TASK ITEM:
Please transcribe every record below exactly, leaving out the pictures.

MATERIAL TO PROCESS:
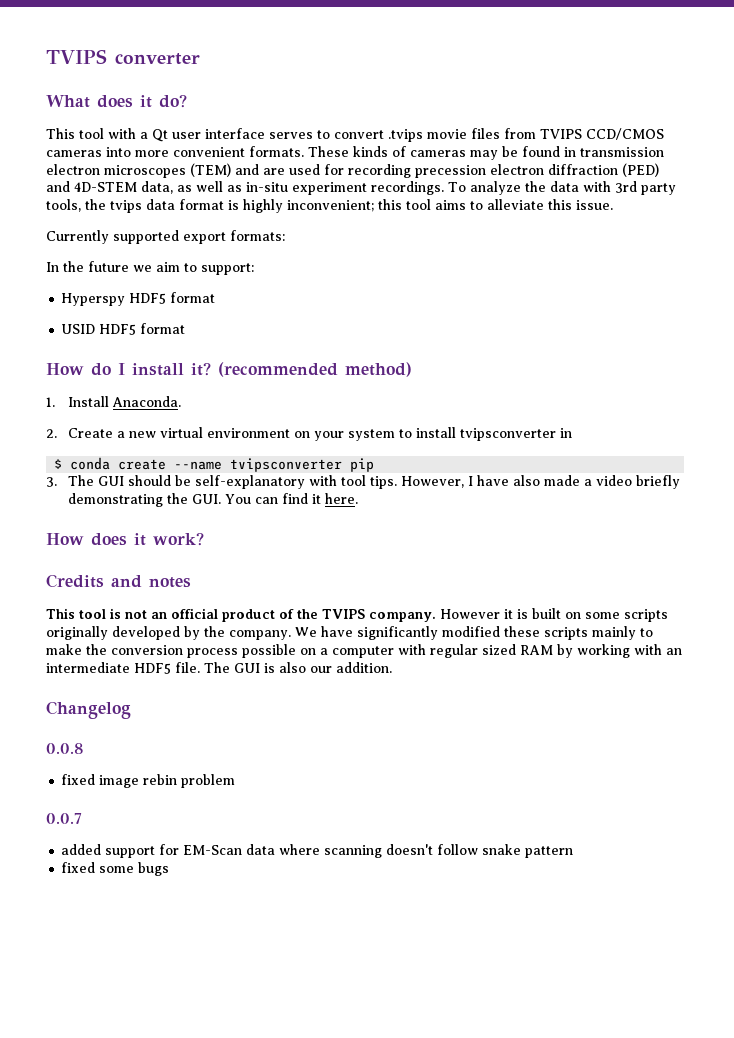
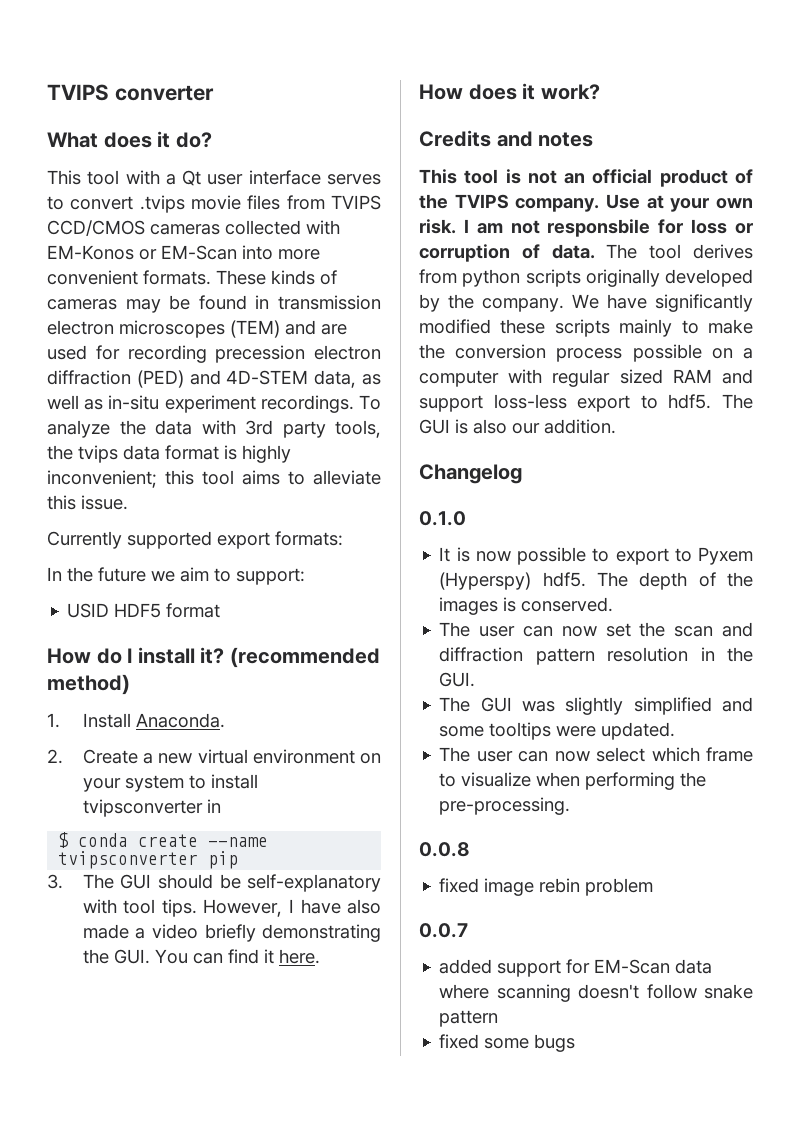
(102, 153) none -> [225,220,340,235] [47,245,237,260] collected with EM-Konos or EM-Scan
[61,292,216,306] // Hyperspy HDF5 format -> (305, 576) none
[440,608,620,619] However it is built on some -> [606,194,753,212] [419,219,753,237] [419,244,753,262] [419,269,521,287] Use at your own risk. I am not responsbile for loss or corruption of data. The tool derives from python
[557,644,682,658] [46,662,200,674] by working with an intermediate HDF5 file. -> [722,369,753,384] [419,394,712,412] and support loss-less export to hdf5.
(131, 710) none -> [419,511,466,526] [439,547,753,565] [439,572,753,590] [439,597,614,615] [439,622,753,637] [439,647,753,665] [439,672,476,687] [439,697,753,715] [439,722,676,740] [439,747,753,762] [439,772,707,790] [439,797,571,815] // 0.1.0 // It is now possible to export to Pyxem (Hyperspy) hdf5. The depth of the images is conserved. // The user can now set the scan and diffraction pattern resolution in the GUI. // The GUI was slightly simplified and some tooltips were updated. // The user can now select which frame to visualize when performing the pre-processing.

RESULT OF THIS EXERCISE:
(102, 153) none -> [225,220,340,235] [47,245,237,260] collected with EM-Konos or EM-Scan
[61,292,216,306] // Hyperspy HDF5 format -> (305, 576) none
[440,608,620,619] However it is built on some -> [606,194,753,212] [419,219,753,237] [419,244,753,262] [419,269,521,287] Use at your own risk. I am not responsbile for loss or corruption of data. The tool derives from python
[557,644,682,658] [46,662,200,674] by working with an intermediate HDF5 file. -> [722,369,753,384] [419,394,712,412] and support loss-less export to hdf5.
(131, 710) none -> [419,511,466,526] [439,547,753,565] [439,572,753,590] [439,597,614,615] [439,622,753,637] [439,647,753,665] [439,672,476,687] [439,697,753,715] [439,722,676,740] [439,747,753,762] [439,772,707,790] [439,797,571,815] // 0.1.0 // It is now possible to export to Pyxem (Hyperspy) hdf5. The depth of the images is conserved. // The user can now set the scan and diffraction pattern resolution in the GUI. // The GUI was slightly simplified and some tooltips were updated. // The user can now select which frame to visualize when performing the pre-processing.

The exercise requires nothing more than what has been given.